Engineers, technicians, mathematicians, scientists and teachers, for example, had higher BMIs than farm workers, fisherpeople and housekeepers, concluded the study published in the journal Economics and Human Biology.

BMI is derived by dividing an individual’s body mass by the square of the body height and is expressed in units of kg/m2. The average BMI of men in white-collar jobs was 1.17 kg/m2 higher than those in blue-collar occupations; among women, the difference was 1.51kg/m2, the study showed. A lower BMI is better than higher.

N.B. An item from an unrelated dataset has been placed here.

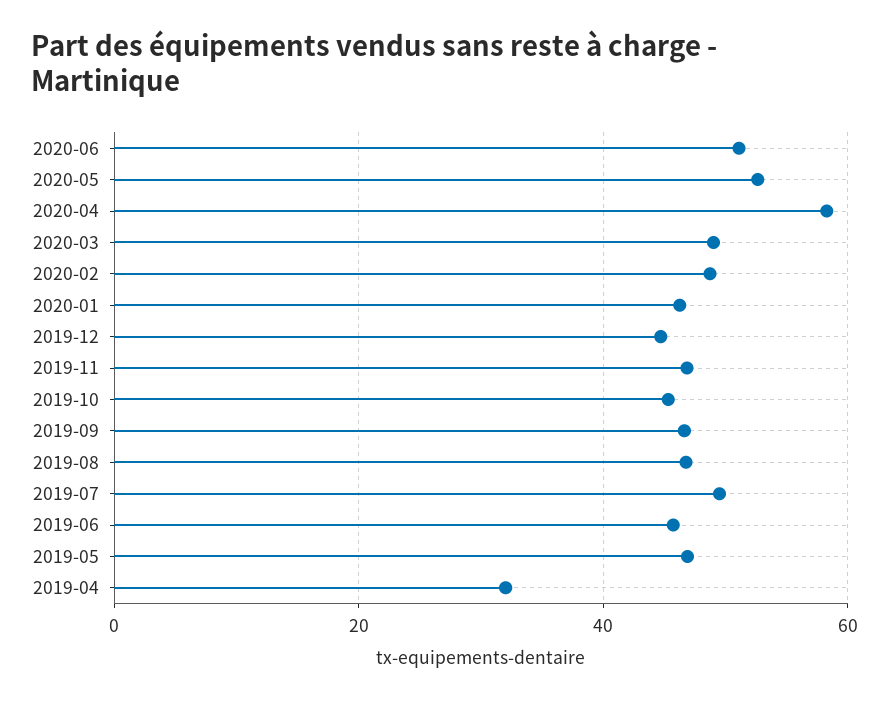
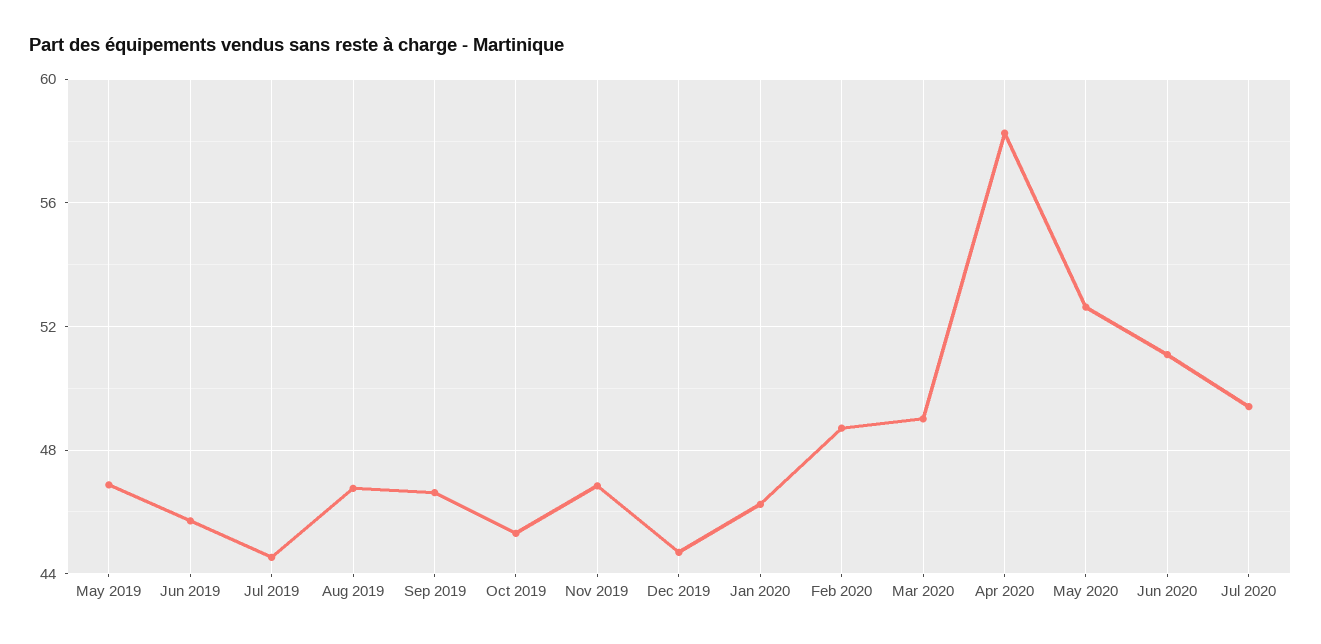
2019-07: 50 -> 44.5
2019-04: 32 -> none
Jul 2020: none -> 49.5

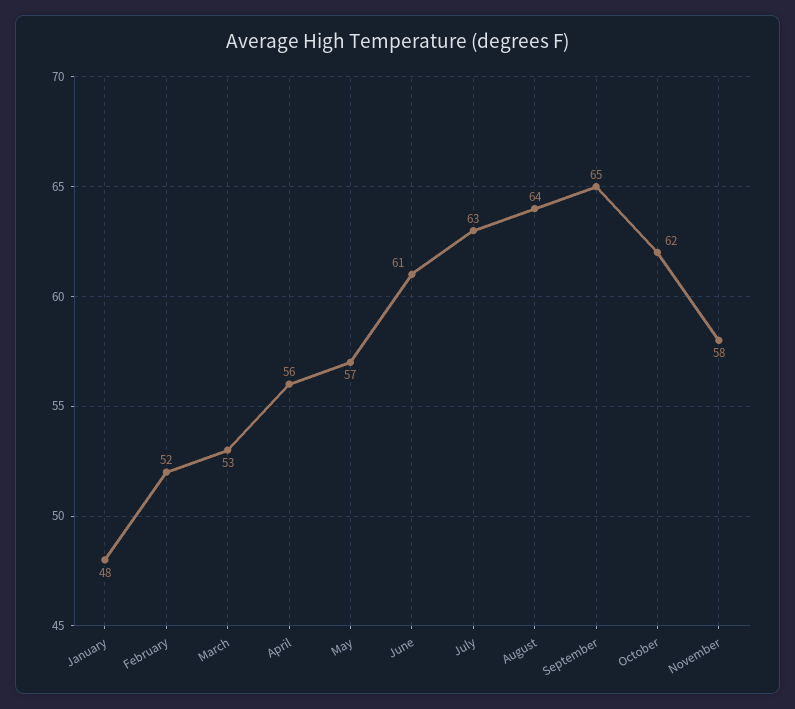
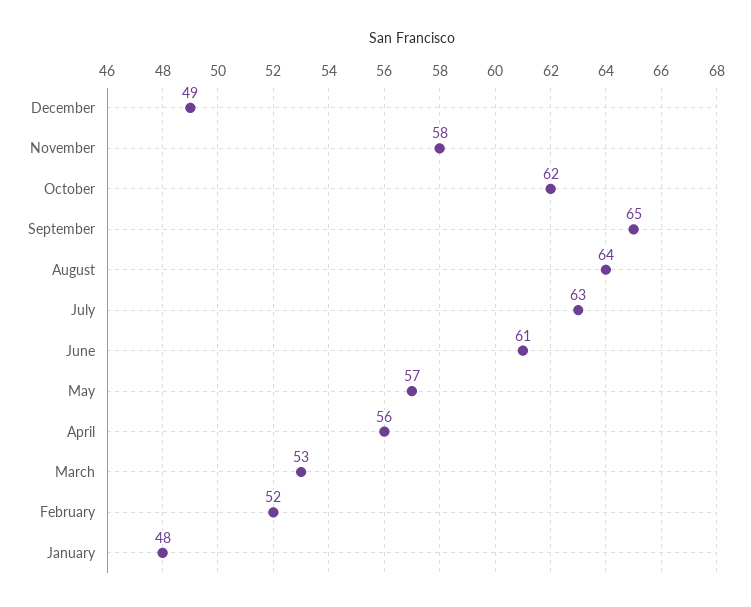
December: none -> 49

Individuals are categorised as underweight if their BMI is under 18.5 kg/m2, normal if it is in the range of 18.5 to 25 kg/m2, overweight if it is somewhere between 25 and 30 kg/m2 and obese if the index surpasses 30 kg/m2, according to the standards prescribed by the World Health Organization (WHO).

India has experienced high rates of economic growth in the last two decades, and the resultant increase in income is related to a rise in the proportion of those who are obese, according to this study.

India currently has the third highest number of overweight or obese individuals among all countries–20% of its adults and 11% of adolescents can be categorised as obese, according to this September 2014 paper, that has been cited in this study.

Higher levels of BMI have been associated with higher levels of energy intake and lower levels of energy expenditure. But there has been a long-term, persistent decline in the average energy intake in India, studies have shown. Given this, the rise in BMI can be traced to the rise in sedentary occupations–a natural consequence of economic development.

“Lower physical activity level at work is possibly one of the factors of rising BMI, given the backdrop that, on an average India has witnessed a decline in energy intake as shown by studies such as Deaton and Drèze, 2009 and Ramachandran, 2014,” Archana Dang, co-author to the study, told IndiaSpend.

Unhealthy levels of BMI are directly related to chronic health risks such as hypertension and diabetes, diseases that can have substantial impacts on household budgets, according to the study.

Given “a reduction in the proportion of workers engaged in heavy work and an increase in the number of workers in moderate and sedentary occupations”, a committee set up to determine how the national minimum wage should be calculated recommended reducing the per head (adult) minimum calorie requirement to 2,400 calories, IndiaSpend reported on March 5, 2019.

However, the committee emphasised that the monetary value for food consumption used in the formula must account for including 50 gm of protein and 30 gm of fat in an adult diet.

Average BMI among women in desk jobs ‘way above Asian standard, alarming’

The study analysed the BMI of men and women, based on the sector of their occupations, the level of activity at work and their intensity. It focused on adults between 18 and 60 years of age who worked for at least 180 days in the preceding year.

Women and men in low-activity jobs recorded an average BMI of 24.26 kg/m2 and 24.20 kg/m2 respectively. This average was lower by 1.62 kg/m2 for women in jobs that involved high levels of activity. For men, it was lower by 1.39 kg/m2.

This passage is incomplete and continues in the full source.